DATA FOR THIS TASK.

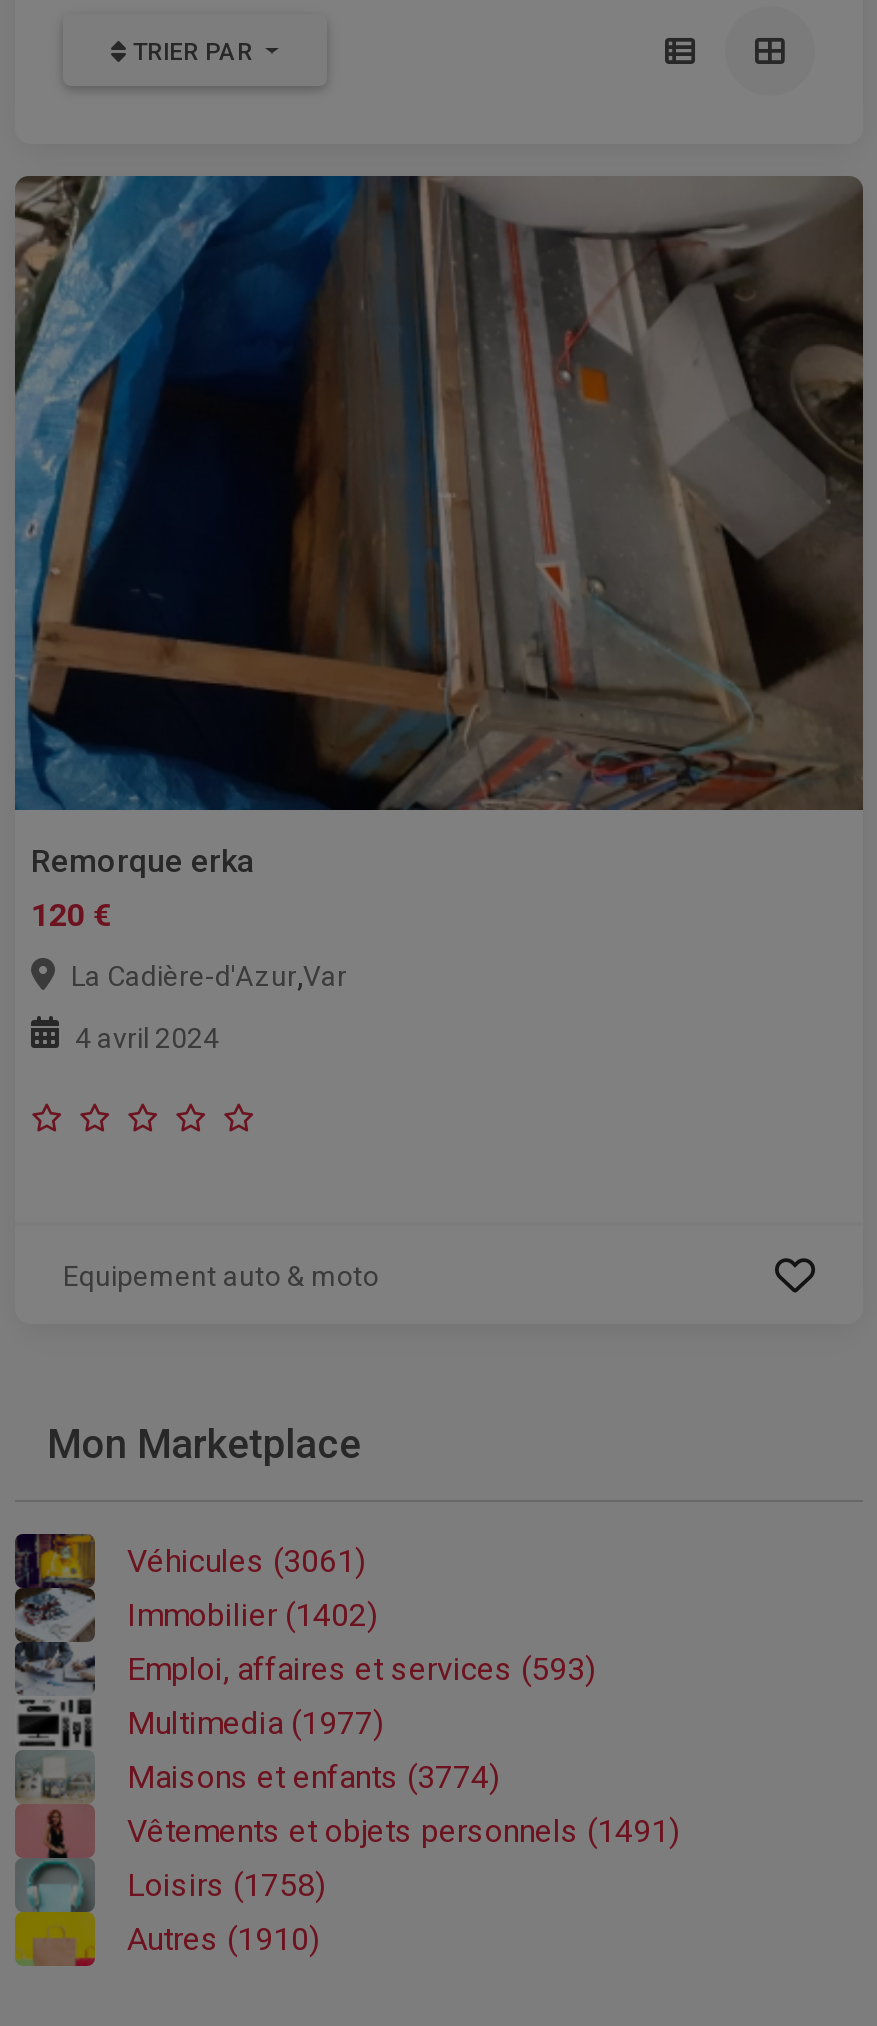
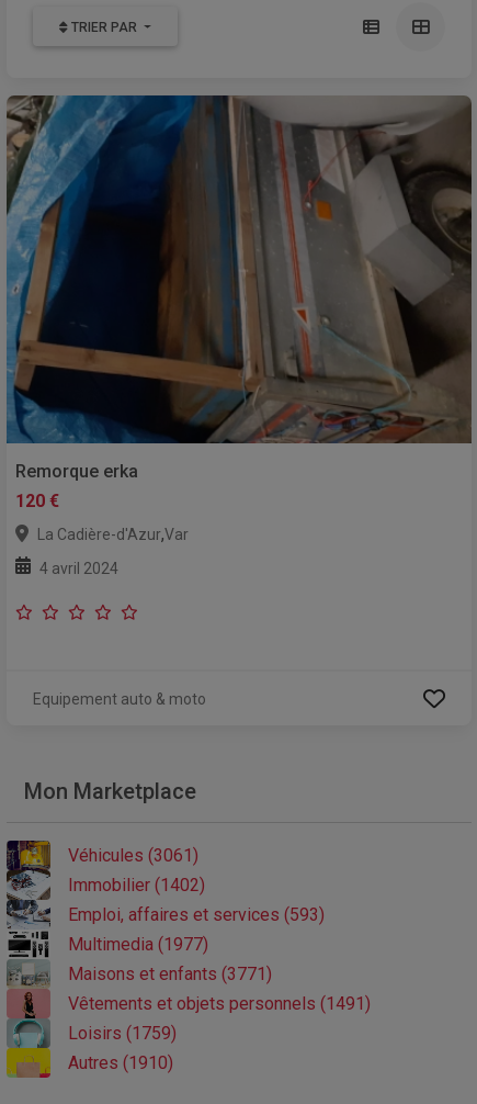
[127,1759,499,1797] Maisons et enfants (3774) -> [68,964,272,985] Maisons et enfants (3771)
[127,1867,325,1905] Loisirs (1758) -> [68,1023,177,1044] Loisirs (1759)

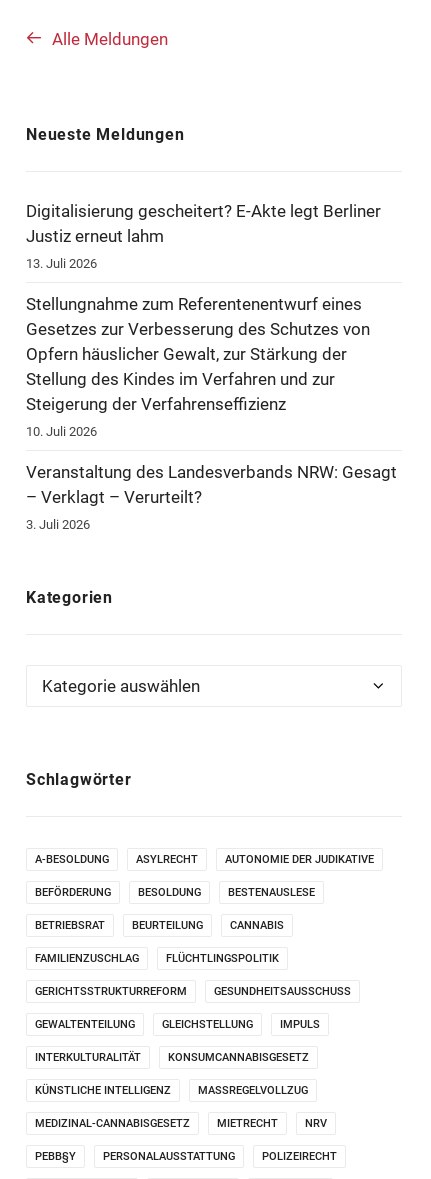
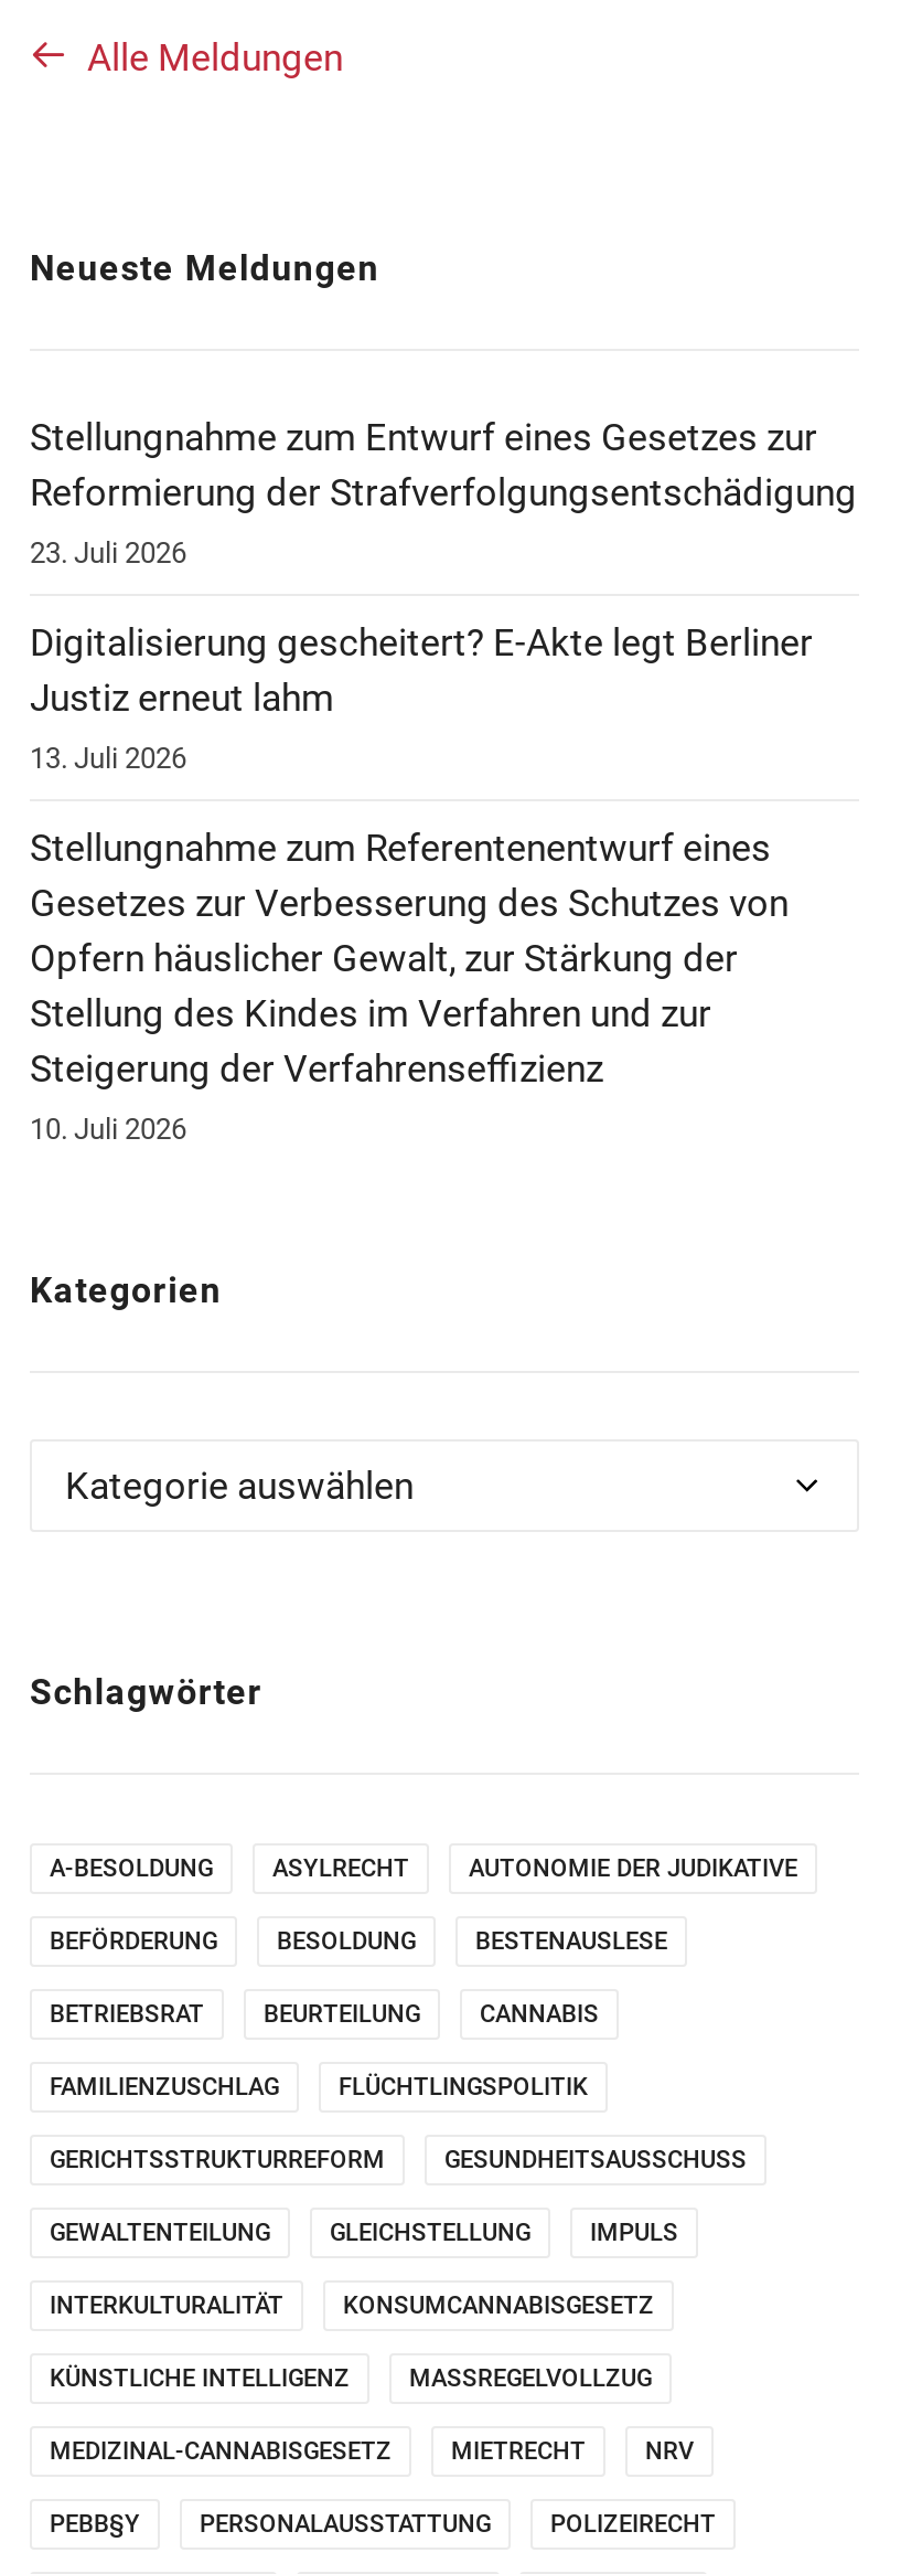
none -> [30,415,857,569] Stellungnahme zum Entwurf eines Gesetzes zur | Reformierung der Strafverfolgungsentschädigung | 23. Juli 2026
moved [26,201,381,439] -> [30,620,813,1145]: Digitalisierung gescheitert? E-Akte legt Berliner | Justiz erneut lahm | 13. Juli 2026 | ... | Steigerung der Verfahrenseffizienz | 10. Juli 2026
[26,462,397,532] Veranstaltung des Landesverbands NRW: Gesagt | – Verklagt – Verurteilt? | 3. Juli 2026 -> none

INSTRUCTIONS FOR THE TASK.
Write out once more the lines above beginning at the line with "moved [26,201,381,439] ->"; continue through the final line and stop there.

TASK RESPONSE.
moved [26,201,381,439] -> [30,620,813,1145]: Digitalisierung gescheitert? E-Akte legt Berliner | Justiz erneut lahm | 13. Juli 2026 | ... | Steigerung der Verfahrenseffizienz | 10. Juli 2026
[26,462,397,532] Veranstaltung des Landesverbands NRW: Gesagt | – Verklagt – Verurteilt? | 3. Juli 2026 -> none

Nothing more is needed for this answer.